• Instructions to follow: Write out each record in full and exactly as given. Skip any pictures.

• Dataset records:
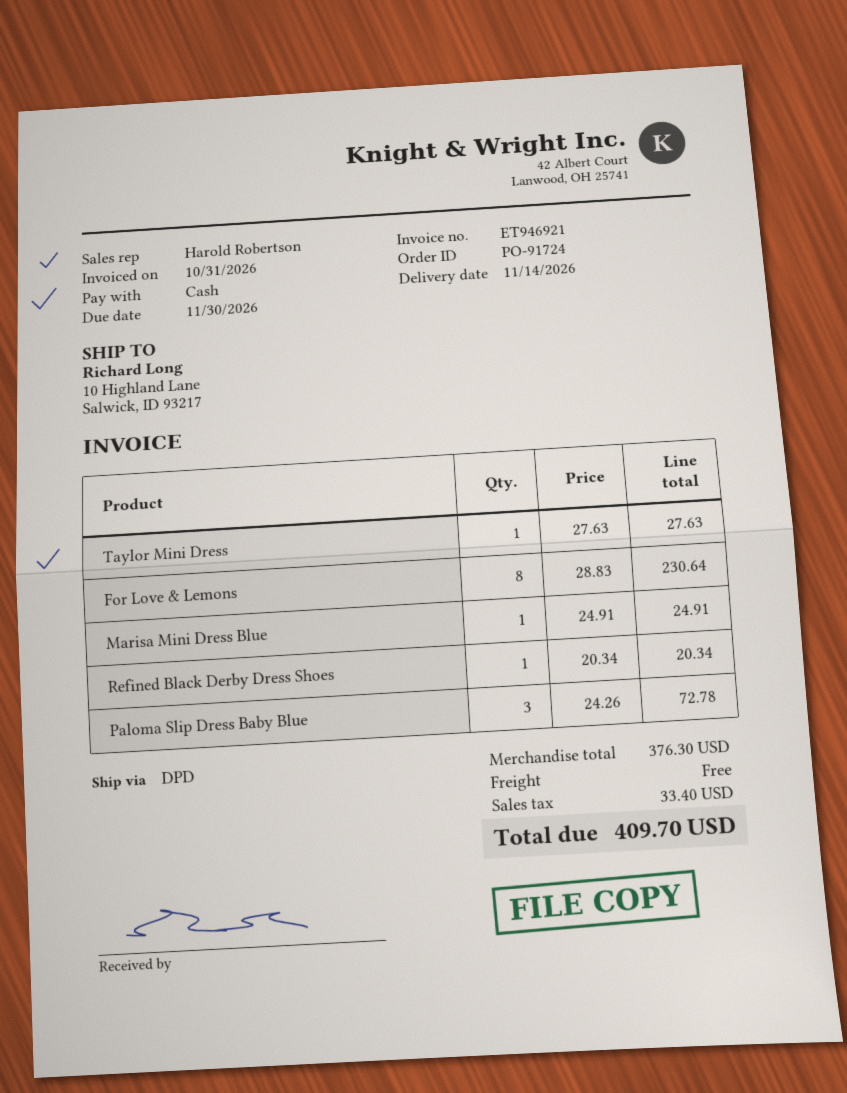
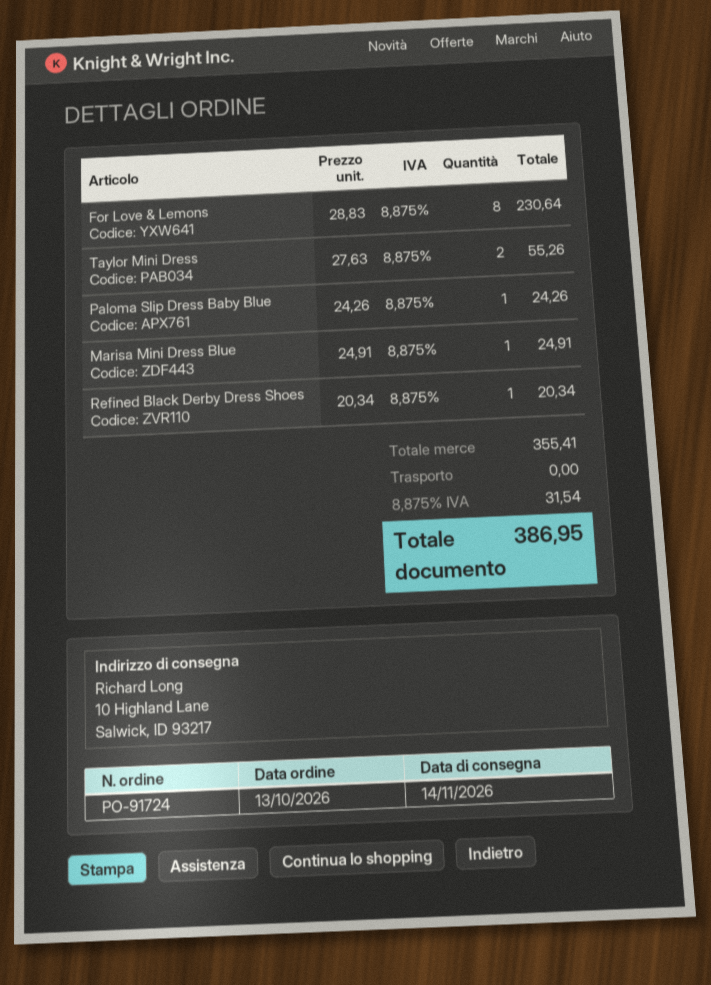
Taylor Mini Dress: 1 x 27.63 = 27.63 -> 2 x 27.63 = 55.26
Paloma Slip Dress Baby Blue: 3 x 24.26 = 72.78 -> 1 x 24.26 = 24.26
subtotal: 376.30 -> 355.41
tax: 33.40 -> 31.54
total: 409.70 -> 386.95

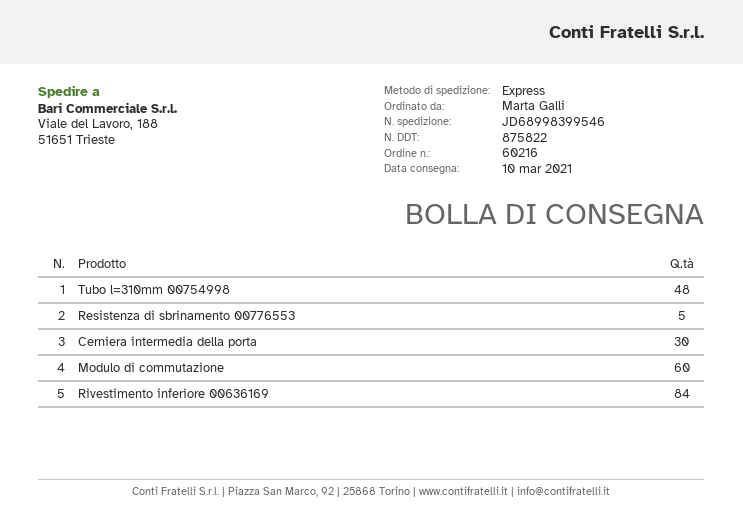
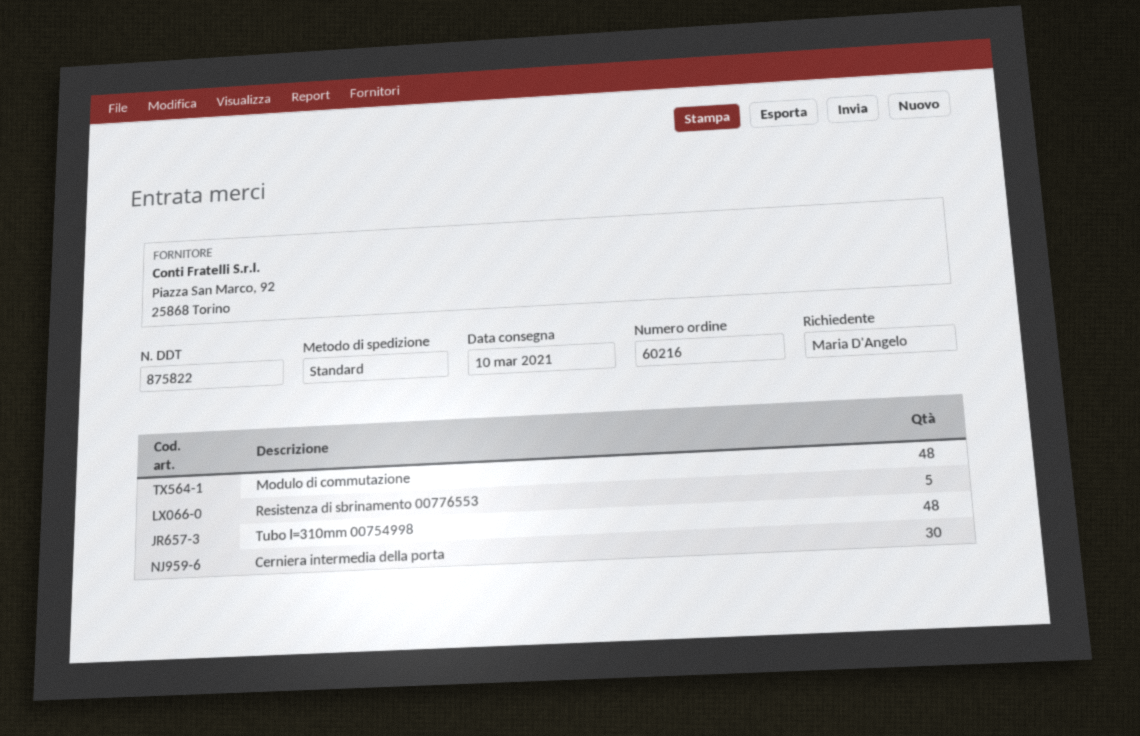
ordered by: Marta Galli -> Maria D'Angelo
shipping method: express -> standard
Modulo di commutazione: 60 -> 48
Rivestimento inferiore 00636169: 84 -> none

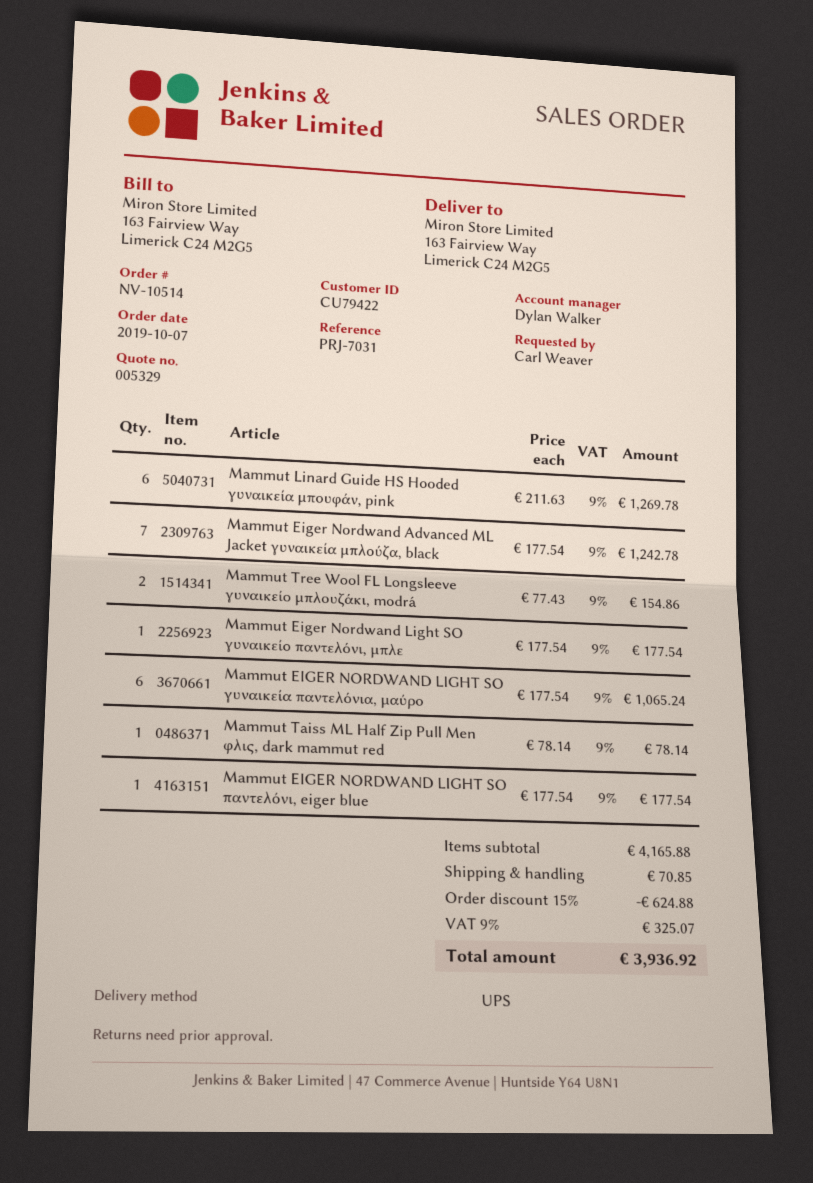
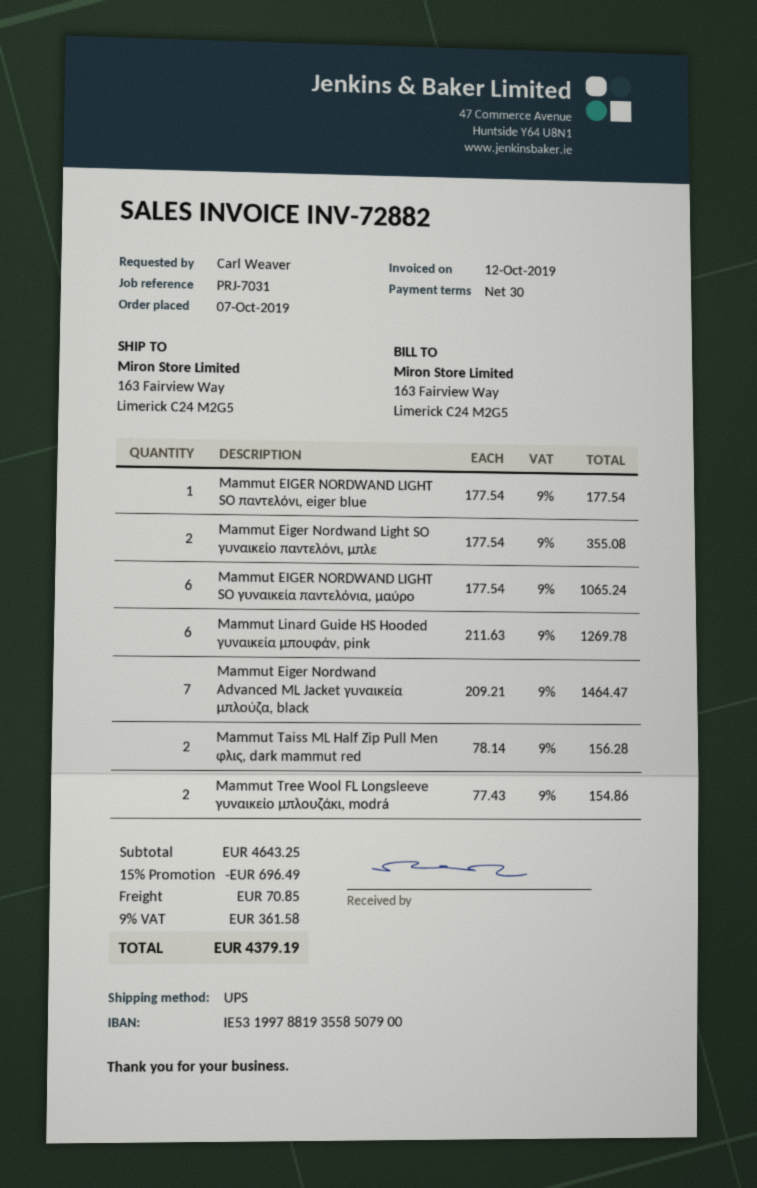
Mammut Eiger Nordwand Advanced ML Jacket γυναικεία μπλούζα, black: 7 x 177.54 = 1242.78 -> 7 x 209.21 = 1464.47
Mammut Eiger Nordwand Light SO γυναικείο παντελόνι, μπλε: 1 x 177.54 = 177.54 -> 2 x 177.54 = 355.08
Mammut Taiss ML Half Zip Pull Men φλις, dark mammut red: 1 x 78.14 = 78.14 -> 2 x 78.14 = 156.28
subtotal: 4165.88 -> 4643.25
discount: 15% = 624.88 -> 15% = 696.49
tax: 9% = 325.07 -> 9% = 361.58
total: 3936.92 -> 4379.19

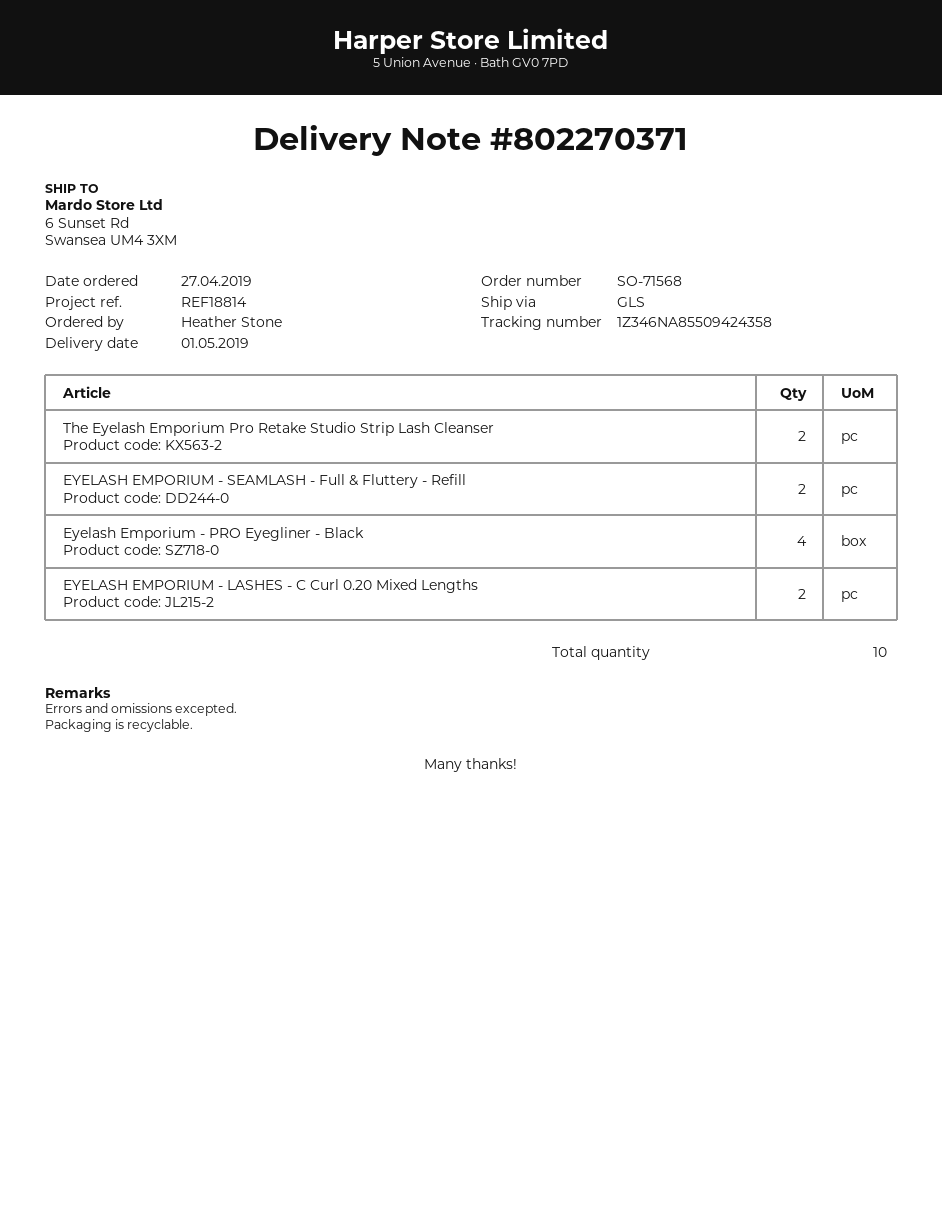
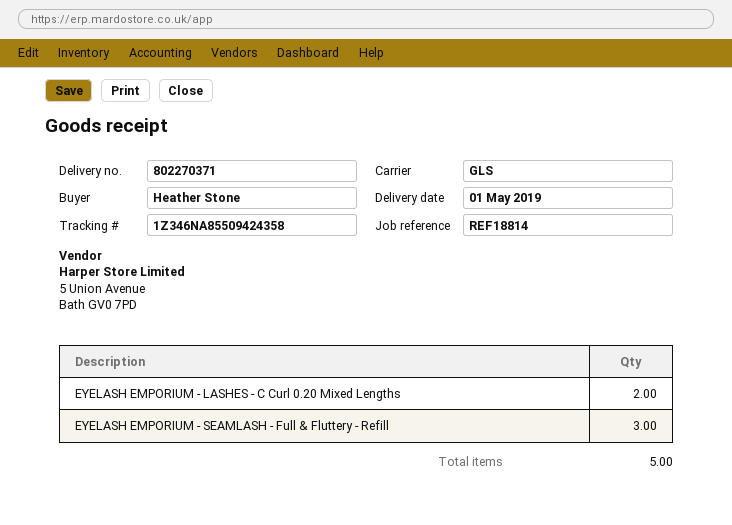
The Eyelash Emporium Pro Retake Studio Strip Lash Cleanser: 2 -> none
EYELASH EMPORIUM - SEAMLASH - Full & Fluttery - Refill: 2 -> 3
Eyelash Emporium - PRO Eyegliner - Black: 4 -> none
total quantity: 10 -> 5

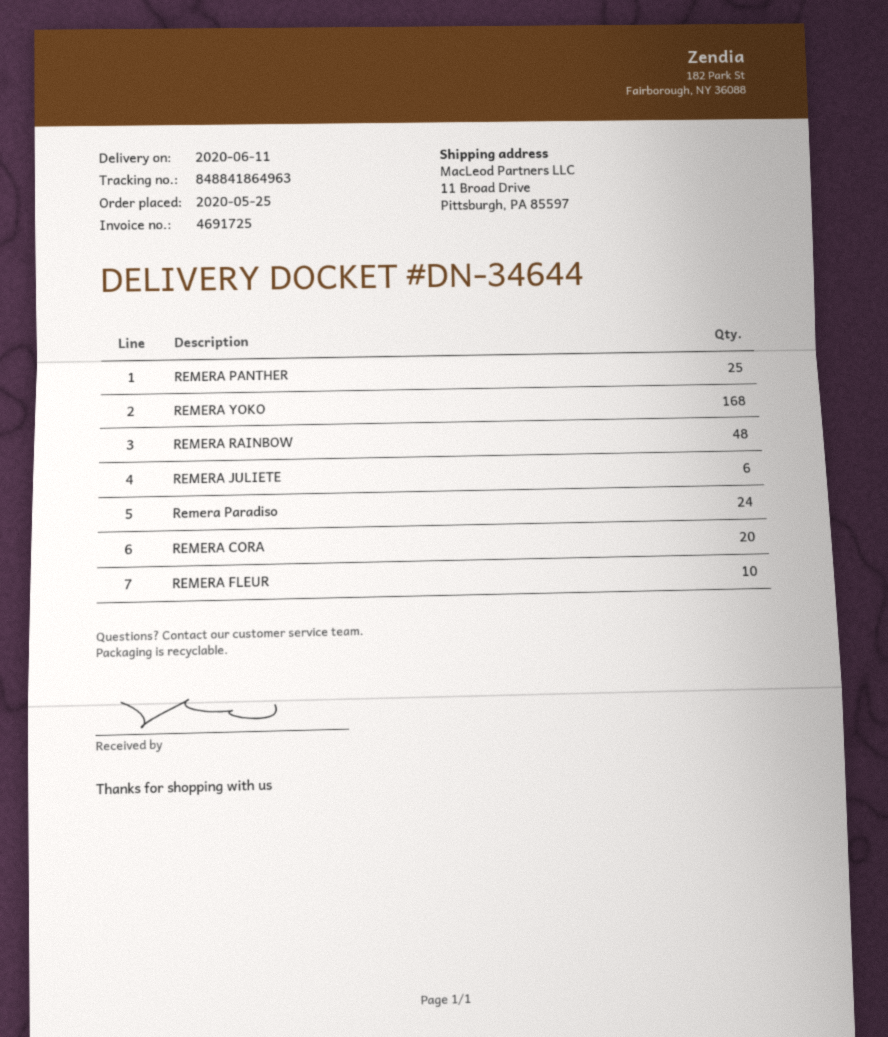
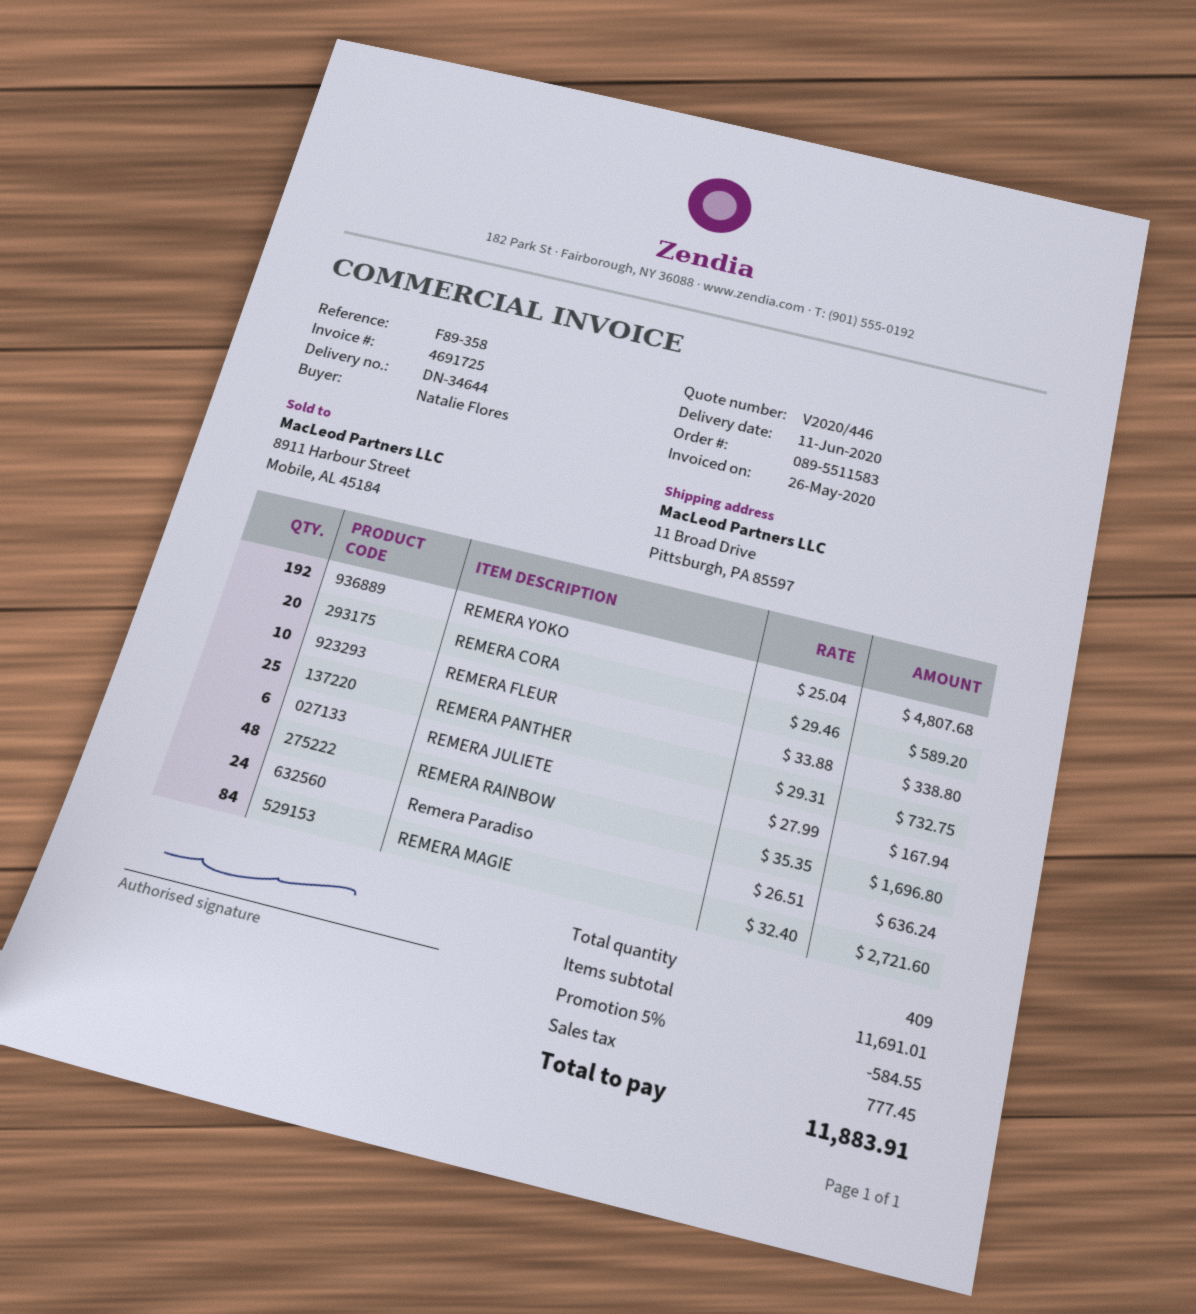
REMERA YOKO: 168 -> 192
REMERA MAGIE: none -> 84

• Exercise response:
Taylor Mini Dress: 1 x 27.63 = 27.63 -> 2 x 27.63 = 55.26
Paloma Slip Dress Baby Blue: 3 x 24.26 = 72.78 -> 1 x 24.26 = 24.26
subtotal: 376.30 -> 355.41
tax: 33.40 -> 31.54
total: 409.70 -> 386.95

ordered by: Marta Galli -> Maria D'Angelo
shipping method: express -> standard
Modulo di commutazione: 60 -> 48
Rivestimento inferiore 00636169: 84 -> none

Mammut Eiger Nordwand Advanced ML Jacket γυναικεία μπλούζα, black: 7 x 177.54 = 1242.78 -> 7 x 209.21 = 1464.47
Mammut Eiger Nordwand Light SO γυναικείο παντελόνι, μπλε: 1 x 177.54 = 177.54 -> 2 x 177.54 = 355.08
Mammut Taiss ML Half Zip Pull Men φλις, dark mammut red: 1 x 78.14 = 78.14 -> 2 x 78.14 = 156.28
subtotal: 4165.88 -> 4643.25
discount: 15% = 624.88 -> 15% = 696.49
tax: 9% = 325.07 -> 9% = 361.58
total: 3936.92 -> 4379.19

The Eyelash Emporium Pro Retake Studio Strip Lash Cleanser: 2 -> none
EYELASH EMPORIUM - SEAMLASH - Full & Fluttery - Refill: 2 -> 3
Eyelash Emporium - PRO Eyegliner - Black: 4 -> none
total quantity: 10 -> 5

REMERA YOKO: 168 -> 192
REMERA MAGIE: none -> 84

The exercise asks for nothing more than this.